Tuesday, 21 December 2010

1940: Margaret Sullavan and The Shop Around The Corner

Here is a treat for Christmas - a new release of the 1940 Ernest Lubitsch classic THE SHOP AROUND THE CORNER from the London British Film Institute. This much loved film (and a prime early romcom) makes a nice change from the perennial IT'S A WONDERFUL LIFE. It is though, I fear, safe to say that of the 1930s stars I have been commenting on here, that it's star Margaret Sullavan is the least known today to the general public.

As the BFI blurb puts it: "Set in a lovingly evoked pre-war Budapest in the run-up to Christmas, Lubitsch's wondrous THE SHOP AROUND THE CORNER displays his fabled 'touch' at its lightest. The film focuses on the various obstacles – including their own pride, prejudice and anxieties about unemployment – blocking the path to happiness for Alfred Kralik (Stewart) and Klara Novak (Sullavan). Sales assistants at the emporium owned by the irascibly paternal Mr Matuschek (Morgan), the pair are so distracted by professional rivalry and dreams of a better life that they're yet to realise they’ve started courting one another in an anonymous correspondence by mail.

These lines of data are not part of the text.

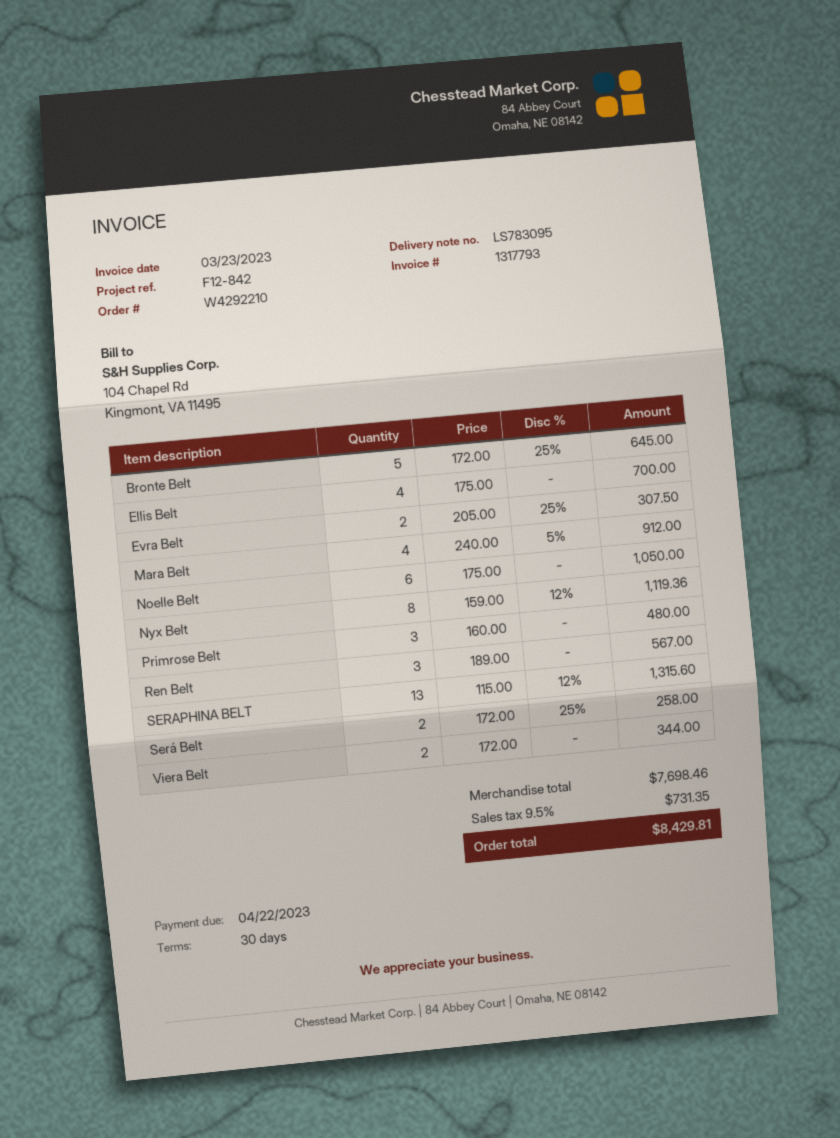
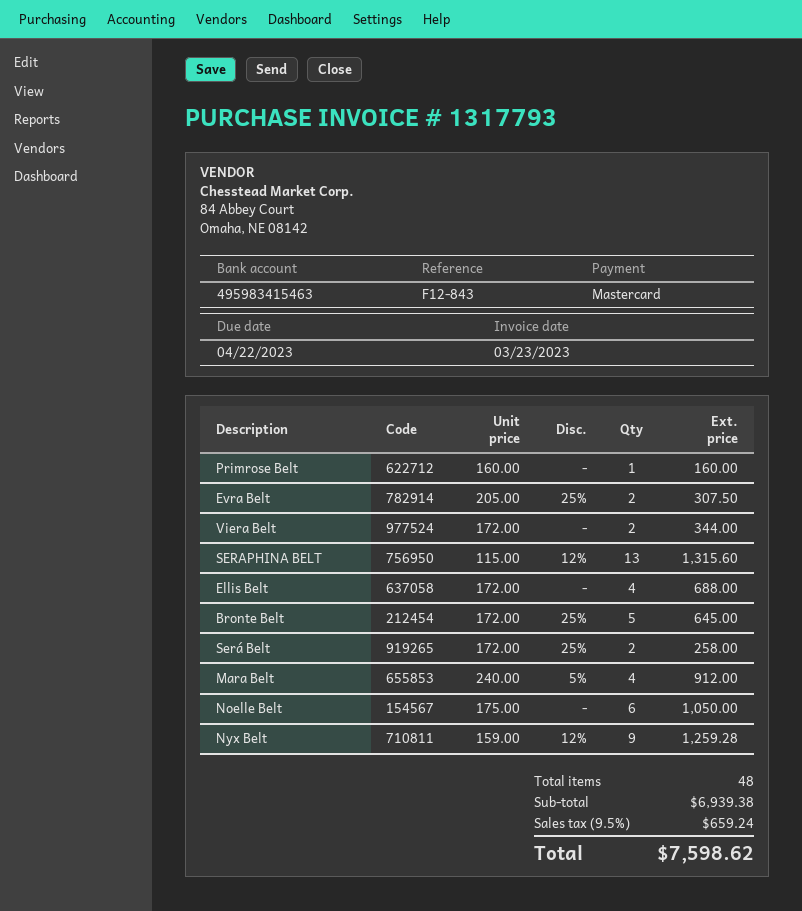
reference: F12-842 -> F12-843
Ellis Belt: 4 x 175.00 = 700.00 -> 4 x 172.00 = 688.00
Nyx Belt: 8 x 159.00 - 12% = 1119.36 -> 9 x 159.00 - 12% = 1259.28
Primrose Belt: 3 x 160.00 = 480.00 -> 1 x 160.00 = 160.00
Ren Belt: 3 x 189.00 = 567.00 -> none
subtotal: 7698.46 -> 6939.38
tax: 9.5% = 731.35 -> 9.5% = 659.24
total: 8429.81 -> 7598.62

Superb performances, lustrous camerawork and Samson Raphaelson's deft script – which miraculously mines comedy from an otherwise serious, often deeply moving account of loneliness, insecurity and the fear of seeming 'ordinary' – contribute to Hollywood’s most exquisitely romantic depiction of an old Europe about to vanish forever. Perfect seasonal fare."
I couldn't put it better myself!

Sullavan [1909-1960] did not make that many films, 22 in all, being primarily a Broadway actress. Her story is told in her daughter Brooke Hayward's book HAYWIRE (which was filmed with Lee Remick as Sullavan]. Though from a wealthy background her personal life was dogged with increasing deafness and mental problems, causing her accidental overdose in 1960 (two years before Monroe's similar ending). She had already worked with James Stewart in THE SHOPWORN ANGEL in 1938, the year she also starred in THREE COMRADES for Frank Borzage which is "one of the most memorable films of the 1930s" (Daryl Chin's comment om IMDb), from the Remarque story and scripted by F Scott Fitzgerald which with Borzage's romanticism makes for a very moving classic.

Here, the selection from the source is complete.